─── DATA TO USE ───

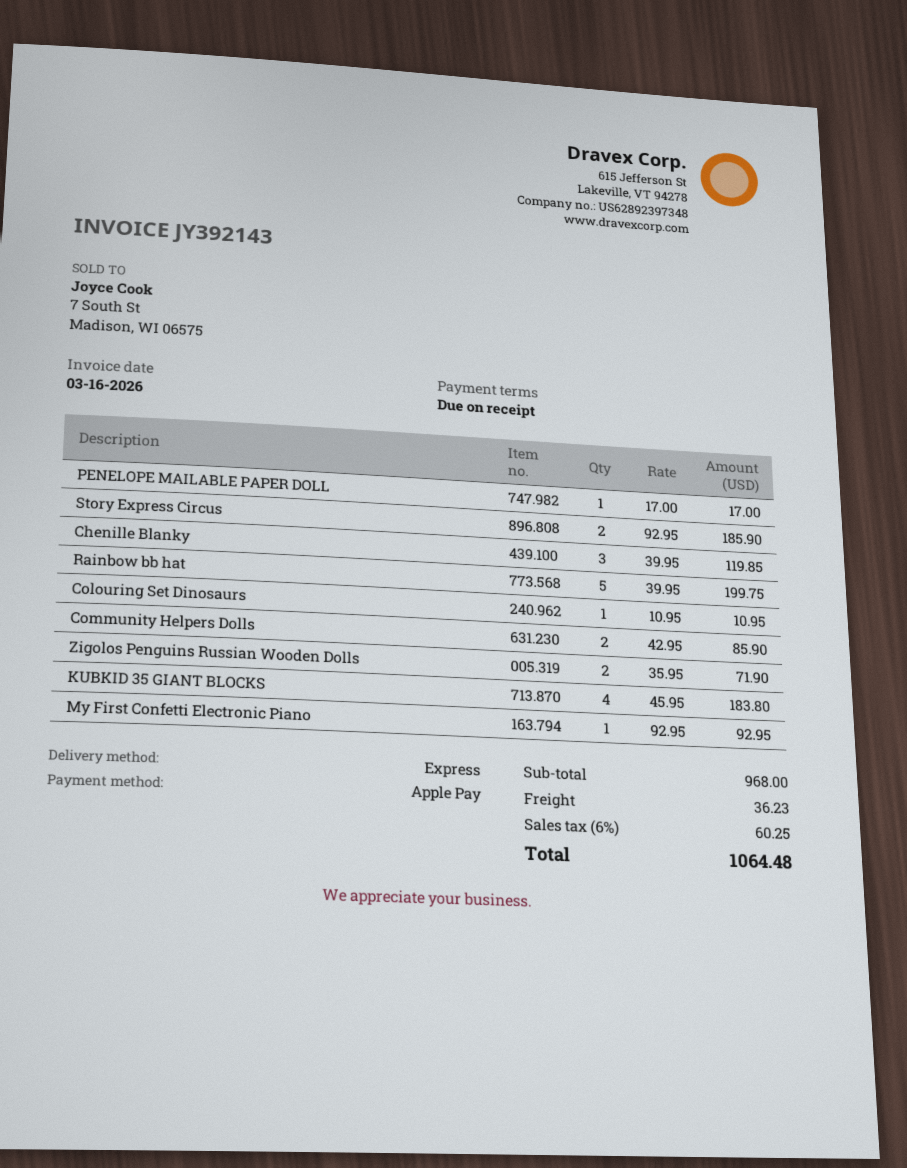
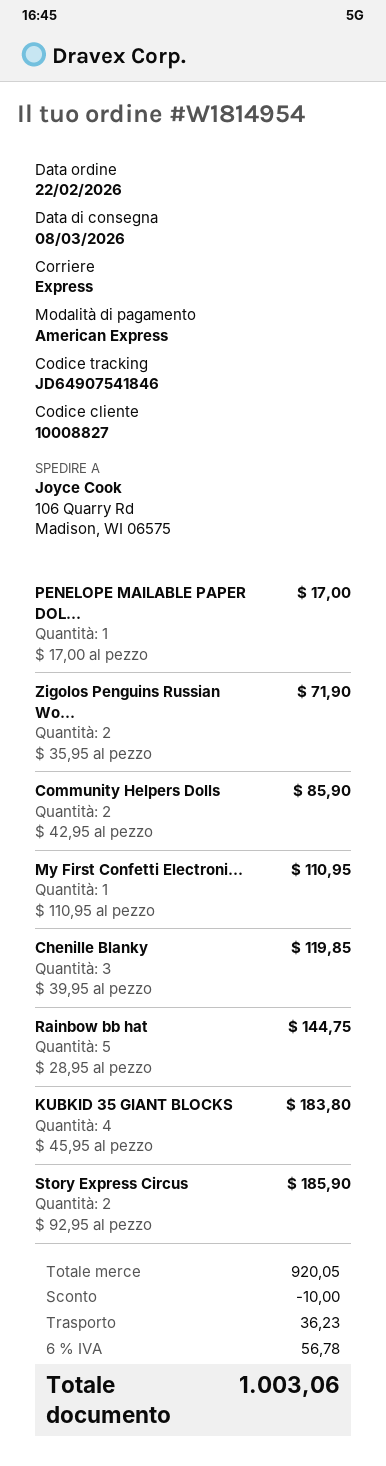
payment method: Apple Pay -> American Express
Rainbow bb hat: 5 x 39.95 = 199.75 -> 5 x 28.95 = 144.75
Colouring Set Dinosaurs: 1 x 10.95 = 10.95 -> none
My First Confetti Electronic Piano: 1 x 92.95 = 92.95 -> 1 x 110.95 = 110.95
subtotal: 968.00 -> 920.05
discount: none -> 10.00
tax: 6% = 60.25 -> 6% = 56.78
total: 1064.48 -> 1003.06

───

■ **DIRECTIONS**: Up to and including the line containing "discount: none -> 10.00", quote each line of the entries above from the very first, please, exactly and without images.

■ **SOLUTION FOR THIS PROBLEM**:
payment method: Apple Pay -> American Express
Rainbow bb hat: 5 x 39.95 = 199.75 -> 5 x 28.95 = 144.75
Colouring Set Dinosaurs: 1 x 10.95 = 10.95 -> none
My First Confetti Electronic Piano: 1 x 92.95 = 92.95 -> 1 x 110.95 = 110.95
subtotal: 968.00 -> 920.05
discount: none -> 10.00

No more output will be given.